According to the previous studies, soil is the main source of airborne bacteria (Lighthart and Shaffer 1994). It was previously demonstrated that under adverse conditions such as desiccation, strong sunlight, and aerosolized chemical pollutants, gram-positive bacteria had greater resistance and survival ability than gram-negative bacteria (Fang et al. 2007). The severe shortage of vegetation and vicinity to desert area in Khuzestan province, Saudi Arabia, and Iraq cause warmth and dryness in Ahvaz, and it is ranked as the warmest place in Iran. Thus, the high percentage of gram-positive bacteria can be attributed to these aforementioned reasons. The results of this study are consistent with the results of other similar studies. For example, Fang et al. (2007) studied culturable airborne bacteria in the outdoor environments in Beijing, China; reported that the percentage of gram-positive bacteria was significantly higher than gram-negative bacteria; and accounted for about 80–86 % of total airborne bacteria content. In that study, the most dominant bacteria among all the bacterial genera were Micrococcus, Staphylococcus, Bacillus, Corynebacterium, and Pseudomonas (50 %). In addition, in the study conducted by Lou et al. (2012) in Hangzhou, the southeast of China, a total of 533 bacterial colonies were isolated and identified. The percentage of gram-positive bacteria accounted for about 84–90 % and, significantly, was higher than gram-negative bacteria in the air of the university campus. The dominant bacteria in that study were similar to the study mentioned previously. Our findings are relatively consistent with these two studies. With respect to the previous case studies, it is difficult to determine whether the source of increased bacteria is a dust storm, local emissions, or some other sources. High correlations between culturable bacteria concentrations and all fractions of the PM during the dust event days in this study indicated that the desert dust might be the source of airborne bacteria in which a gram of desert soil may contain a large number (about 109) of bacterial cells (Burrows et al. 2009; Jeon et al. 2011).

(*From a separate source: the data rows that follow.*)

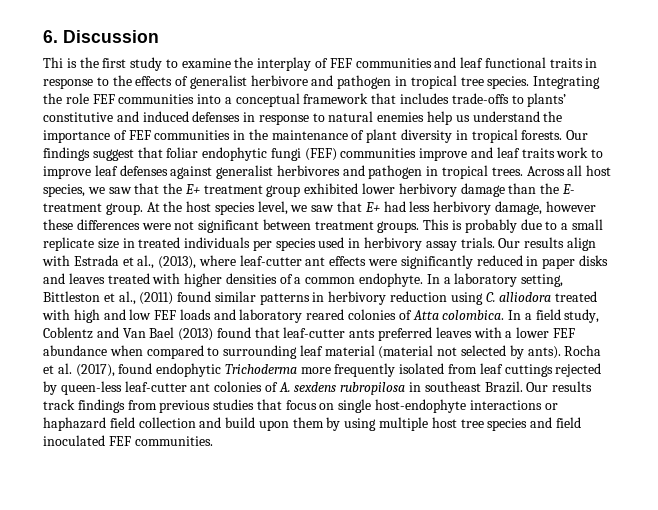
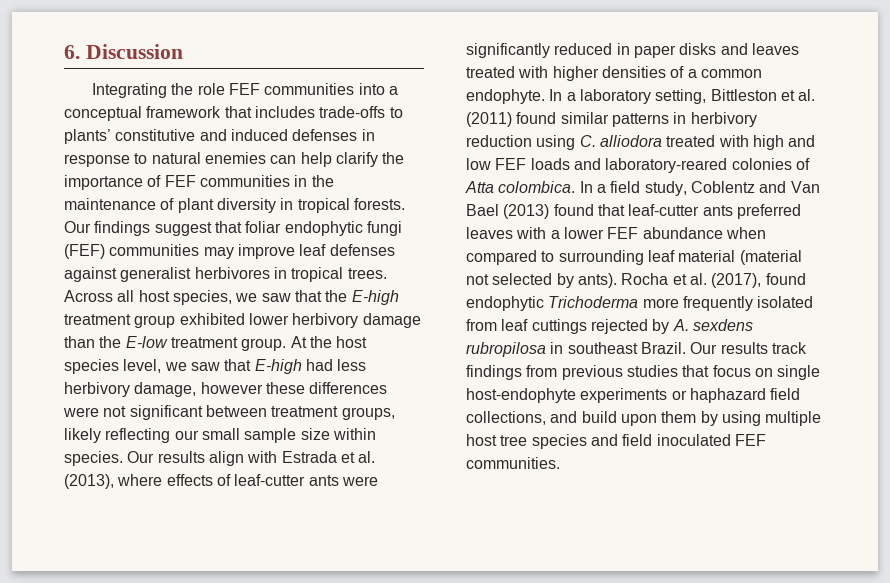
- Thi is the first study to examine the interplay of FEF communities and leaf functional traits in response to the effects of generalist herbivore and pathogen in tropical tree species. Integrating the role FEF communities into a conceptual framework that includes trade-offs to plants’ constitutive and induced defenses in response to natural enemies help us understand the importance of FEF communities in the maintenance of plant diversity in tropical forests.
+ Integrating the role FEF communities into a conceptual framework that includes trade-offs to plants’ constitutive and induced defenses in response to natural enemies can help clarify the importance of FEF communities in the maintenance of plant diversity in tropical forests.
- Our findings suggest that foliar endophytic fungi (FEF) communities improve and leaf traits work to improve leaf defenses against generalist herbivores and pathogen in tropical trees.
+ Our findings suggest that foliar endophytic fungi (FEF) communities may improve leaf defenses against generalist herbivores in tropical trees.
- Across all host species, we saw that the E+ treatment group exhibited lower herbivory damage than the E- treatment group.
+ Across all host species, we saw that the E-high treatment group exhibited lower herbivory damage than the E-low treatment group.
- At the host species level, we saw that E+ had less herbivory damage, however these differences were not significant between treatment groups. This is probably due to a small replicate size in treated individuals per species used in herbivory assay trials.
+ At the host species level, we saw that E-high had less herbivory damage, however these differences were not significant between treatment groups, likely reflecting our small sample size within species.
- Our results align with Estrada et al., (2013), where leaf-cutter ant effects were significantly reduced in paper disks and leaves treated with higher densities of a common endophyte.
+ Our results align with Estrada et al. (2013), where effects of leaf-cutter ants were significantly reduced in paper disks and leaves treated with higher densities of a common endophyte.
- In a laboratory setting, Bittleston et al., (2011) found similar patterns in herbivory reduction using C. alliodora treated with high and low FEF loads and laboratory reared colonies of Atta colombica.
+ In a laboratory setting, Bittleston et al. (2011) found similar patterns in herbivory reduction using C. alliodora treated with high and low FEF loads and laboratory-reared colonies of Atta colombica.
- Rocha et al. (2017), found endophytic Trichoderma more frequently isolated from leaf cuttings rejected by queen-less leaf-cutter ant colonies of A. sexdens rubropilosa in southeast Brazil.
+ Rocha et al. (2017), found endophytic Trichoderma more frequently isolated from leaf cuttings rejected by A. sexdens rubropilosa in southeast Brazil.
- Our results track findings from previous studies that focus on single host-endophyte interactions or haphazard field collection and build upon them by using multiple host tree species and field inoculated FEF communities.
+ Our results track findings from previous studies that focus on single host-endophyte experiments or haphazard field collections, and build upon them by using multiple host tree species and field inoculated FEF communities.

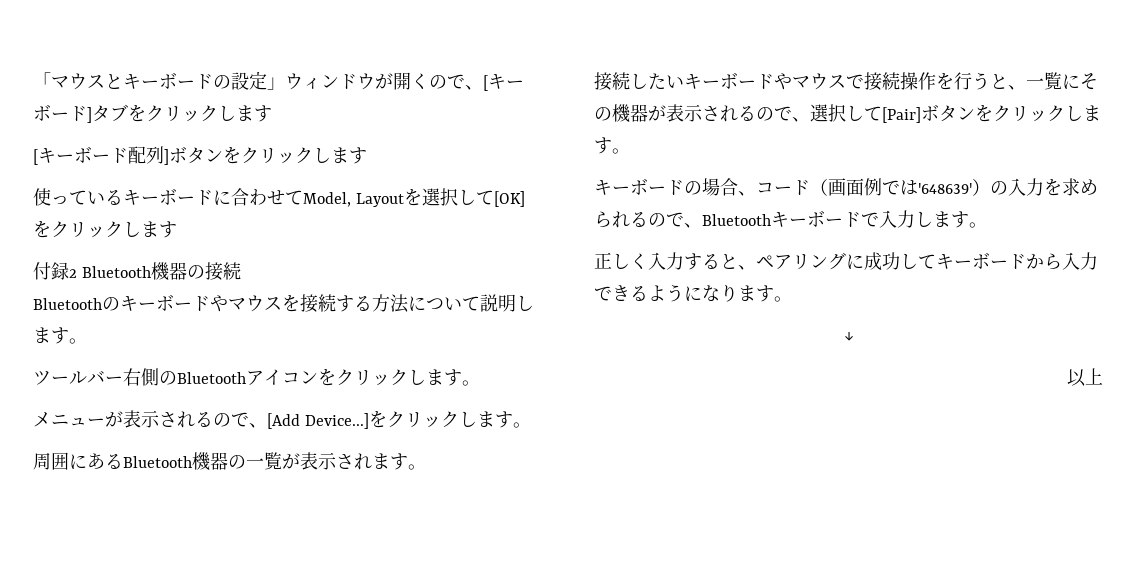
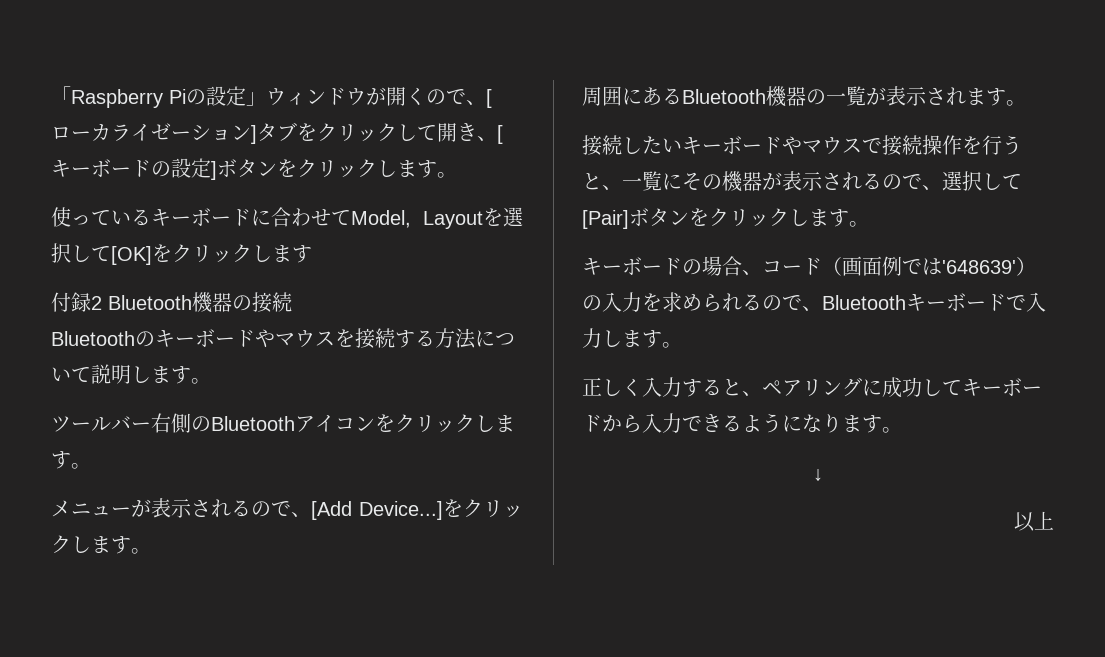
- 「マウスとキーボードの設定」ウィンドウが開くので、[キーボード]タブをクリックします
- [キーボード配列]ボタンをクリックします
+ 「Raspberry Piの設定」ウィンドウが開くので、[ローカライゼーション]タブをクリックして開き、[キーボードの設定]ボタンをクリックします。

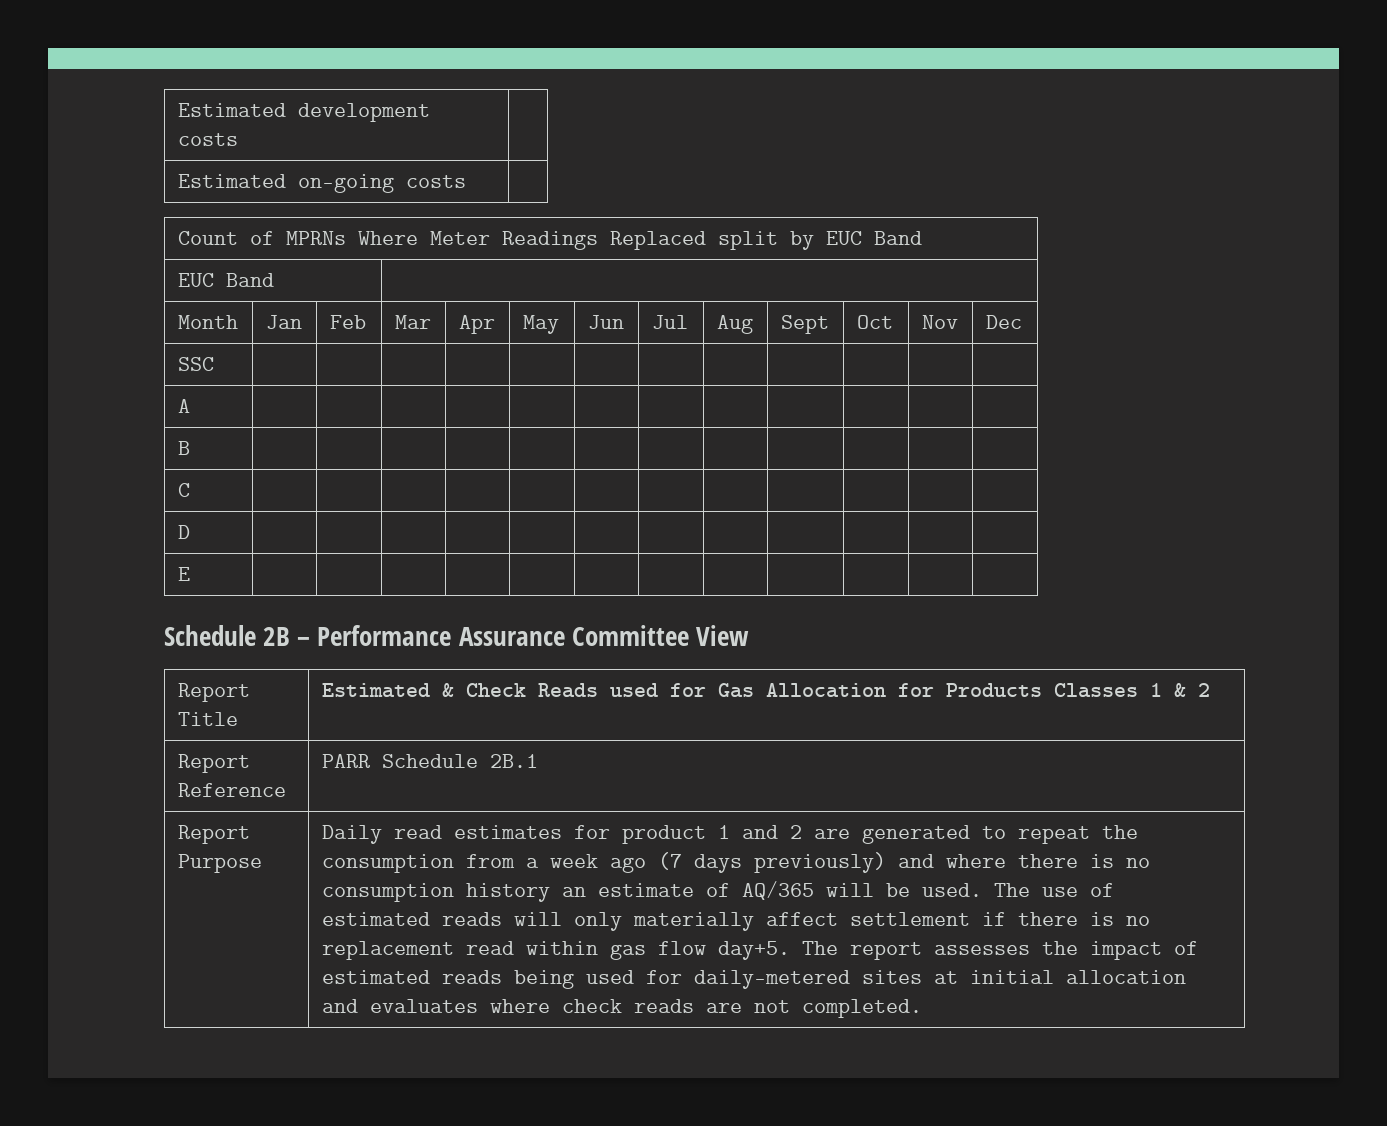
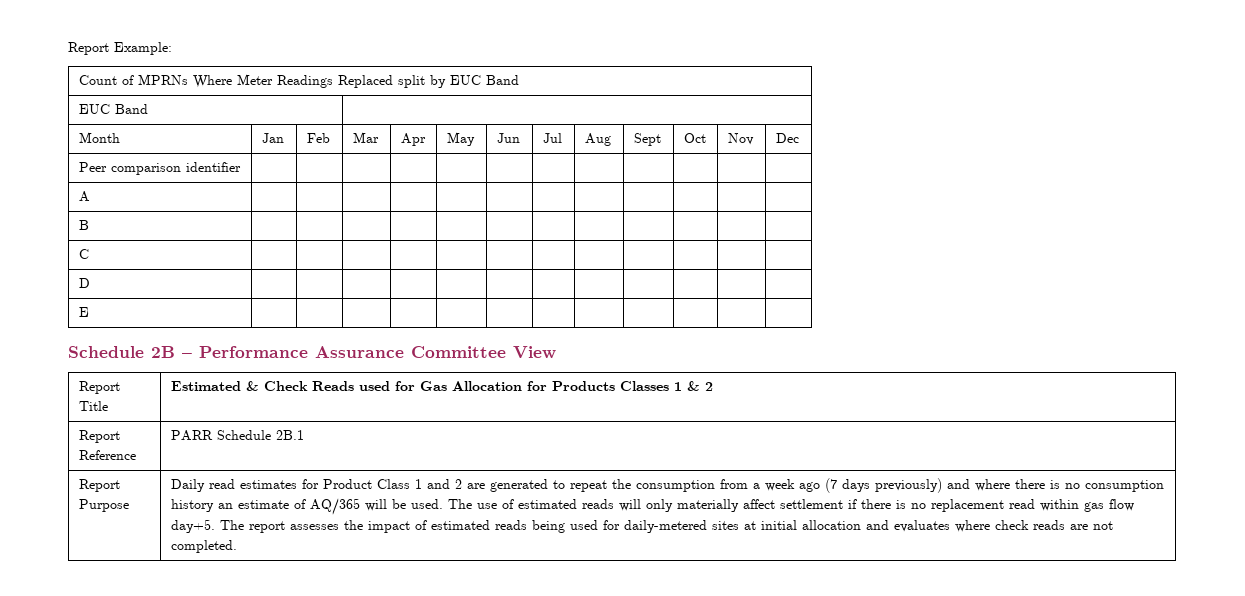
- Estimated development costs |
- Estimated on-going costs |
+ Report Example:
- SSC | | | | | | | | | | | |
+ Peer comparison identifier | | | | | | | | | | | |
- Daily read estimates for product 1 and 2 are generated to repeat the consumption from a week ago (7 days previously) and where there is no consumption history an estimate of AQ/365 will be used.
+ Daily read estimates for Product Class 1 and 2 are generated to repeat the consumption from a week ago (7 days previously) and where there is no consumption history an estimate of AQ/365 will be used.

The particle size associated with the observed airborne bacteria is significantly larger than the typical size of such bacteria, which is about 1 μm. It has been assumed that larger particles protect bacteria from environmental stresses. Perhaps, due to this reason, the bacteria attached to them are more likely to retain cultivability (Burrows et al. 2009; Lighthart 2000).

5 Conclusions

In the present study, the concentration of PM (PM ≤ 10 μm), associated airborne bacteria, and the influence of meteorological factors on airborne bacteria have been evaluated at different locations of Ahvaz, the major city in southwestern of Iran. The concentrations of PM and related bacteria were investigated at different weather conditions, and the results showed that the weather conditions played an important role in the release and distribution of PM and micro-organism in the ambient air. For example, the PM concentration and ,consequently, the airborne bacteria concentration were higher during dust event days. It also was found that the areas with high traffic and human activities had greater PM and airborne bacteria concentrations compared with the greener and low population density areas. There were significant differences in the bacterial concentrations at different sampling stations (p < 0.05), and significant difference in bacterial concentrations was observed between weather conditions (p < 0.05). The greater percentage of gram-positive bacteria (89 %) signifies that the bacteria might have been released from soil sources by natural events like dust storms. The most dominant genera in all the sampling stations were streptomyces, Bacillus, kocuria, Corynebacterium, and Paenibacillus. Statistically, PM had a positive and significant correlation with the airborne bacteria concentrations (p < 0.05).